◆ **Record set**:
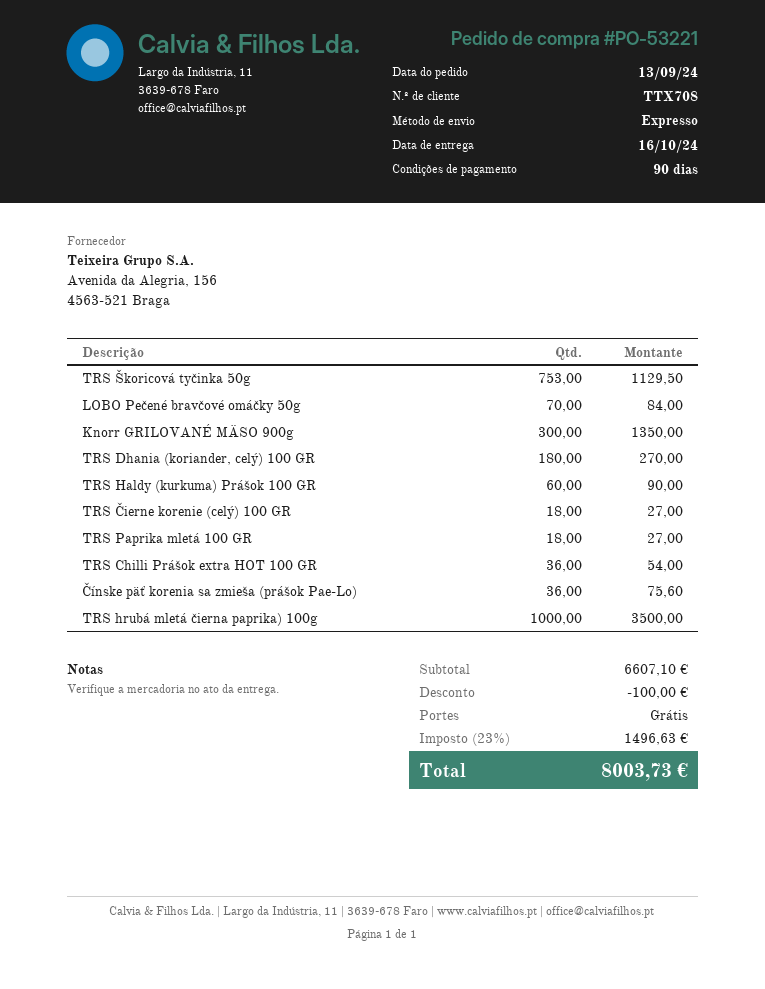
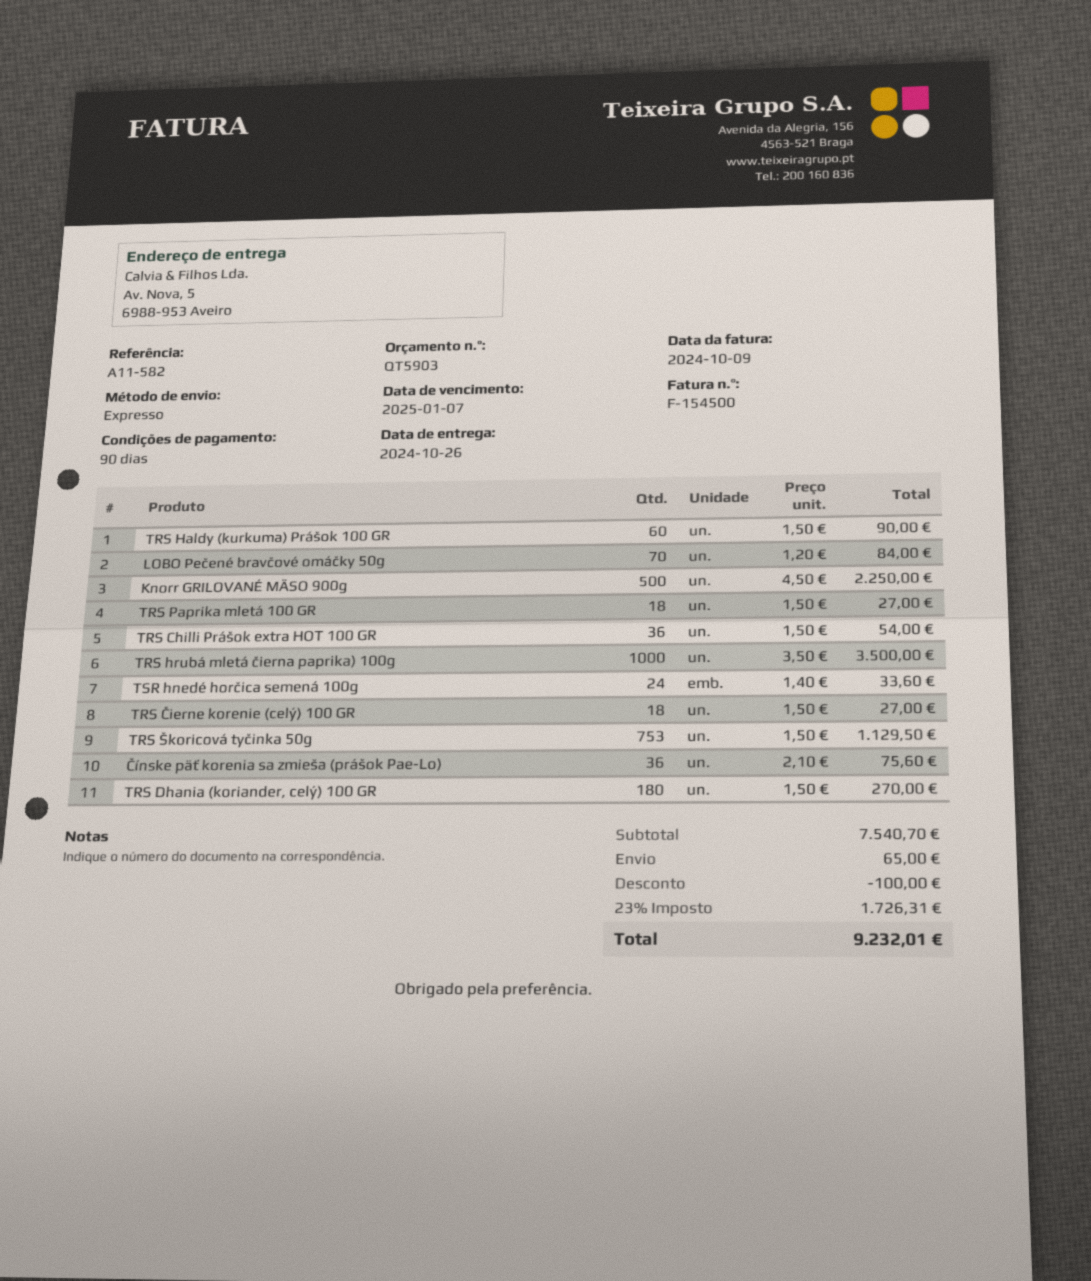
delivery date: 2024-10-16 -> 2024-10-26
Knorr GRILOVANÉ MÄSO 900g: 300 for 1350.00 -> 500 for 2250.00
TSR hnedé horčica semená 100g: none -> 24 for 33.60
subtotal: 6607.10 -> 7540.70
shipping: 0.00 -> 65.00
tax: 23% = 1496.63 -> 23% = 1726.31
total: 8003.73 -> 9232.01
--
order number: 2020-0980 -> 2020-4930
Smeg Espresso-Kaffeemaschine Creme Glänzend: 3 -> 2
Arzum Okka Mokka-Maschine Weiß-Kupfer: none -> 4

◆ **Task brief**: Retype exactly the lines above, from the one with "Knorr GRILOVANÉ MÄSO" through the one with "total: 8003.73 -> 9232.01", inclusive.

◆ **Exercise response**:
Knorr GRILOVANÉ MÄSO 900g: 300 for 1350.00 -> 500 for 2250.00
TSR hnedé horčica semená 100g: none -> 24 for 33.60
subtotal: 6607.10 -> 7540.70
shipping: 0.00 -> 65.00
tax: 23% = 1496.63 -> 23% = 1726.31
total: 8003.73 -> 9232.01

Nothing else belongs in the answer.